> **Your assignment**
The lines from the one containing "discount: 17.04 -> 9.52" through the last one in the data: please copy those exactly, and only those, without the pictures.

> **Record excerpts**

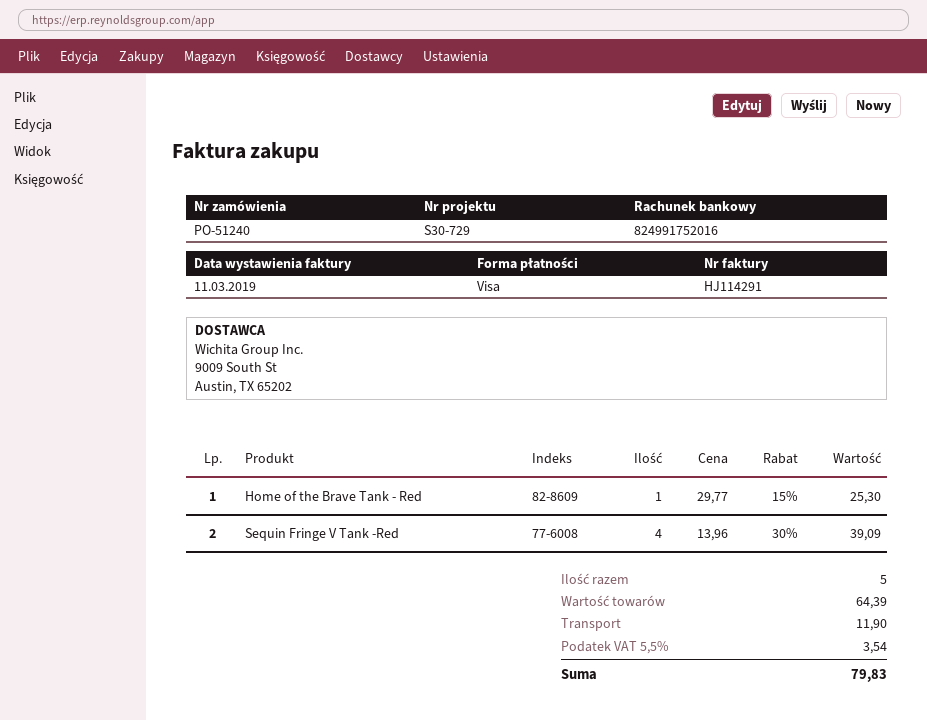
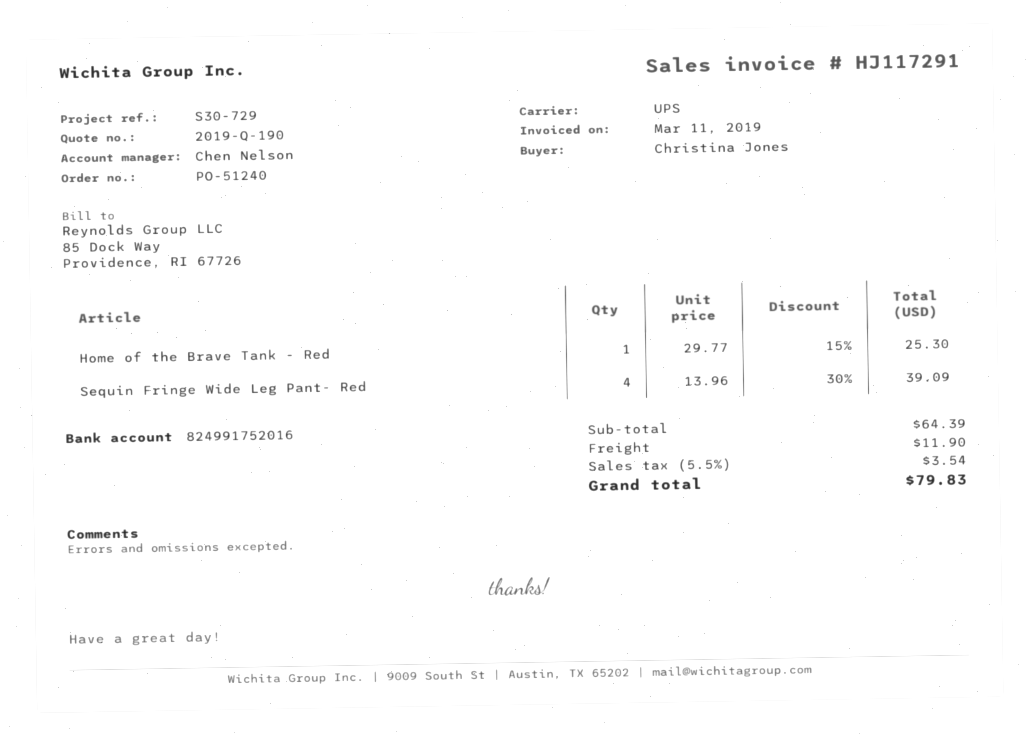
invoice number: HJ114291 -> HJ117291
Sequin Fringe V Tank -Red: 4 x 13.96 - 30% = 39.09 -> none
Sequin Fringe Wide Leg Pant- Red: none -> 4 x 13.96 - 30% = 39.09

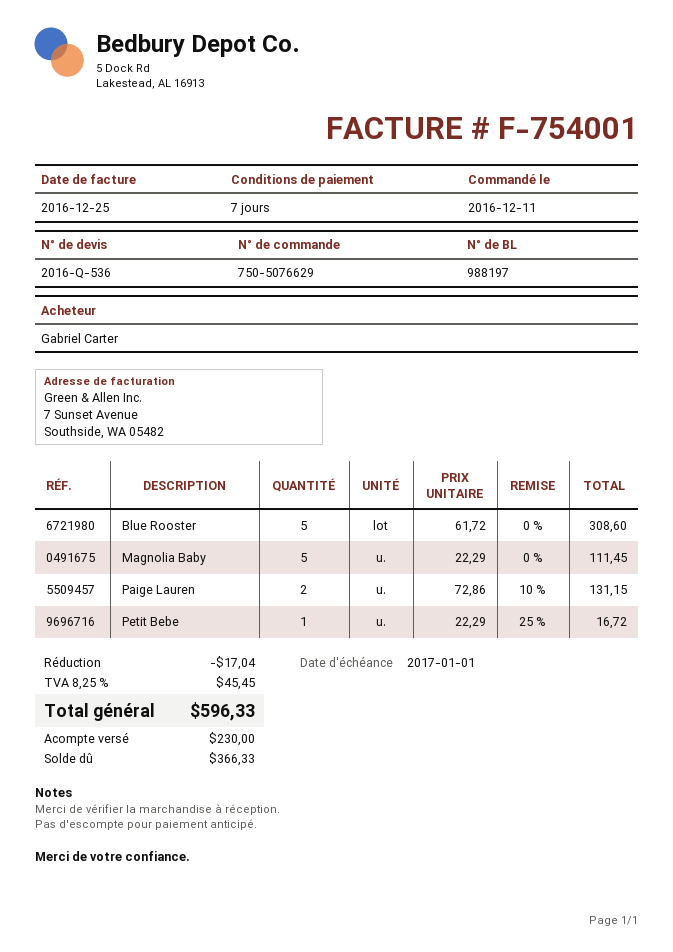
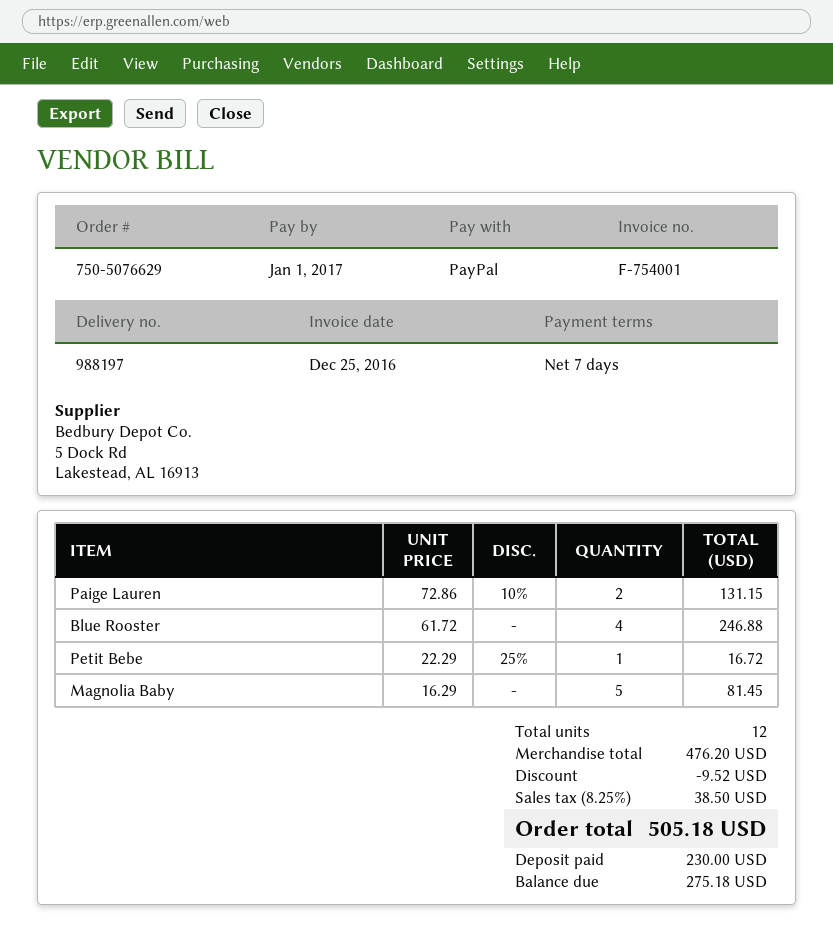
Blue Rooster: 5 x 61.72 = 308.60 -> 4 x 61.72 = 246.88
Magnolia Baby: 5 x 22.29 = 111.45 -> 5 x 16.29 = 81.45
discount: 17.04 -> 9.52
tax: 8.25% = 45.45 -> 8.25% = 38.50
total: 596.33 -> 505.18
balance: 366.33 -> 275.18

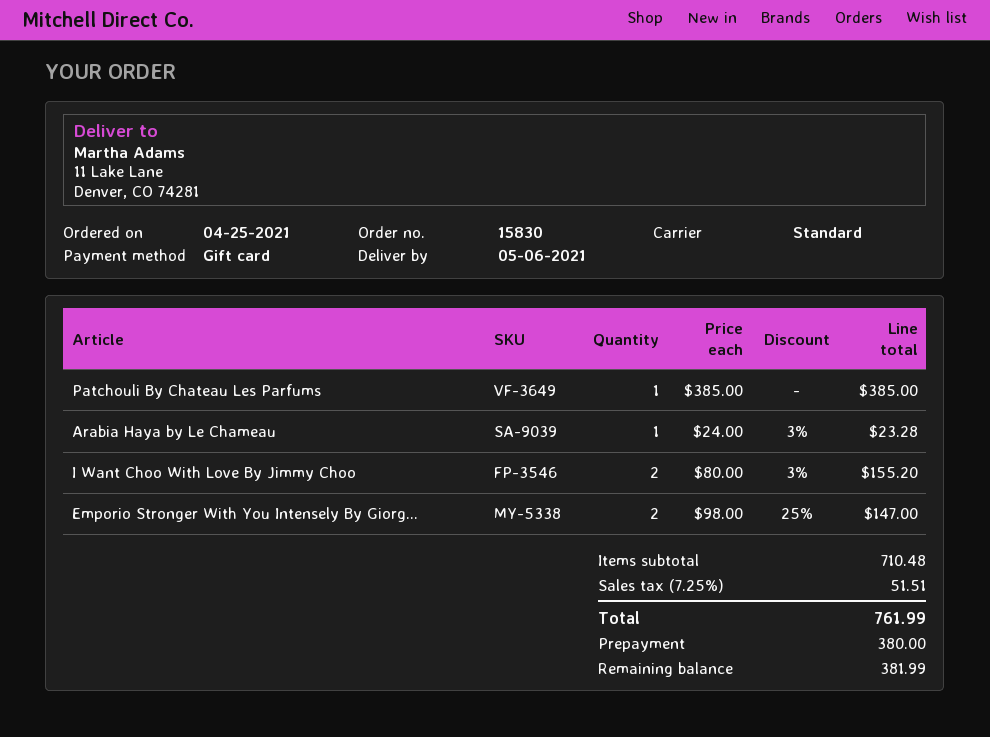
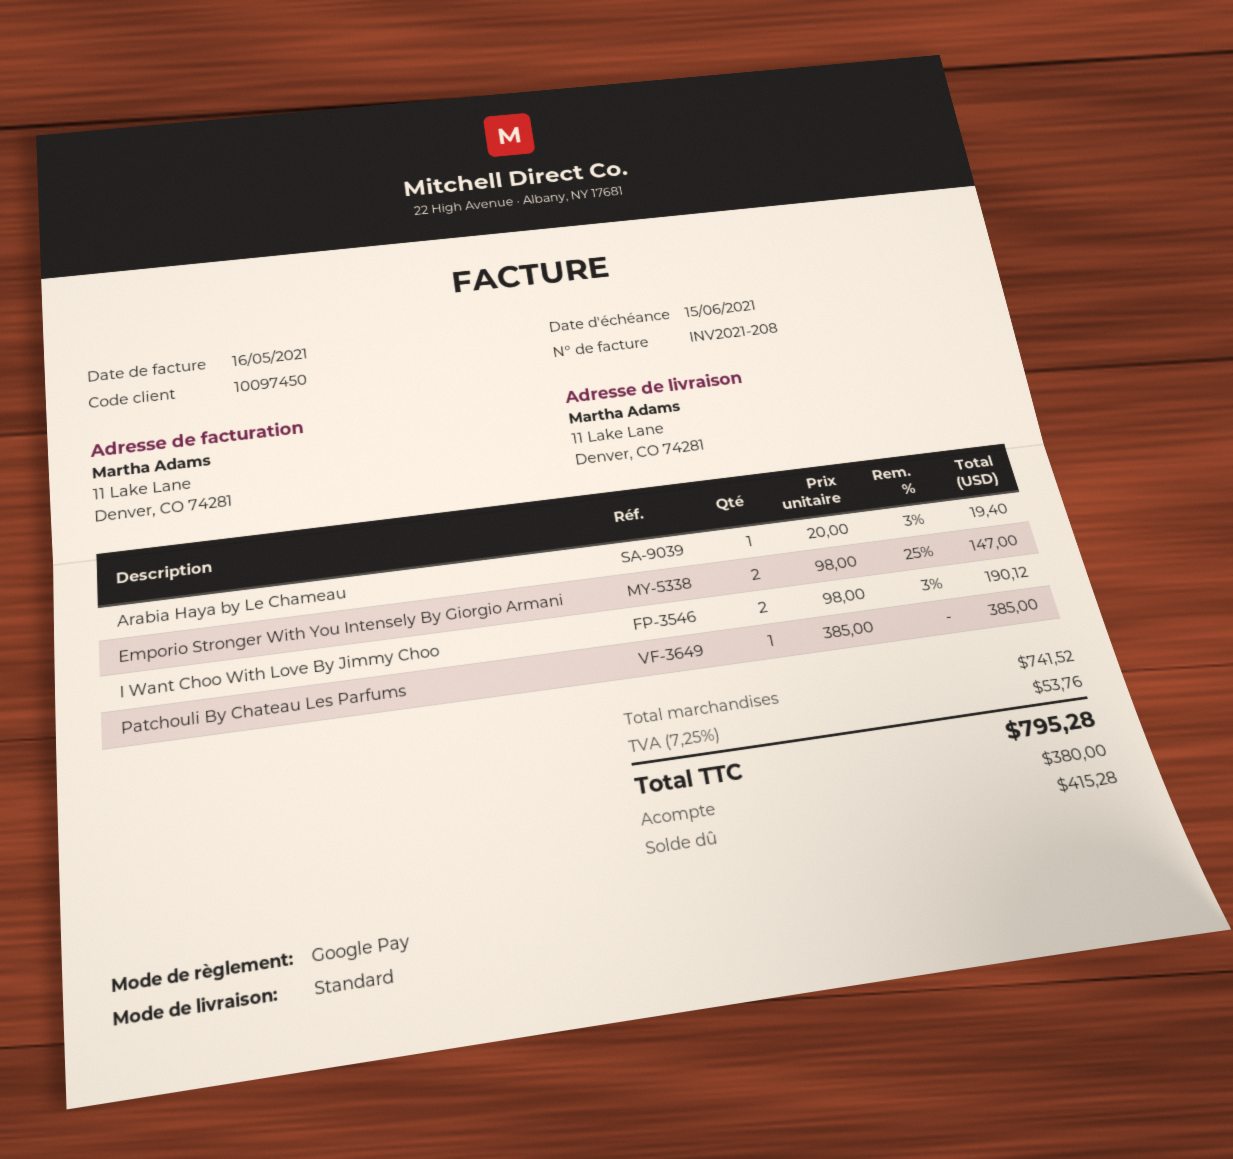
payment method: gift card -> Google Pay
Arabia Haya by Le Chameau: 1 x 24.00 - 3% = 23.28 -> 1 x 20.00 - 3% = 19.40
I Want Choo With Love By Jimmy Choo: 2 x 80.00 - 3% = 155.20 -> 2 x 98.00 - 3% = 190.12
subtotal: 710.48 -> 741.52
tax: 7.25% = 51.51 -> 7.25% = 53.76
total: 761.99 -> 795.28
balance: 381.99 -> 415.28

> **Written reply**
discount: 17.04 -> 9.52
tax: 8.25% = 45.45 -> 8.25% = 38.50
total: 596.33 -> 505.18
balance: 366.33 -> 275.18

payment method: gift card -> Google Pay
Arabia Haya by Le Chameau: 1 x 24.00 - 3% = 23.28 -> 1 x 20.00 - 3% = 19.40
I Want Choo With Love By Jimmy Choo: 2 x 80.00 - 3% = 155.20 -> 2 x 98.00 - 3% = 190.12
subtotal: 710.48 -> 741.52
tax: 7.25% = 51.51 -> 7.25% = 53.76
total: 761.99 -> 795.28
balance: 381.99 -> 415.28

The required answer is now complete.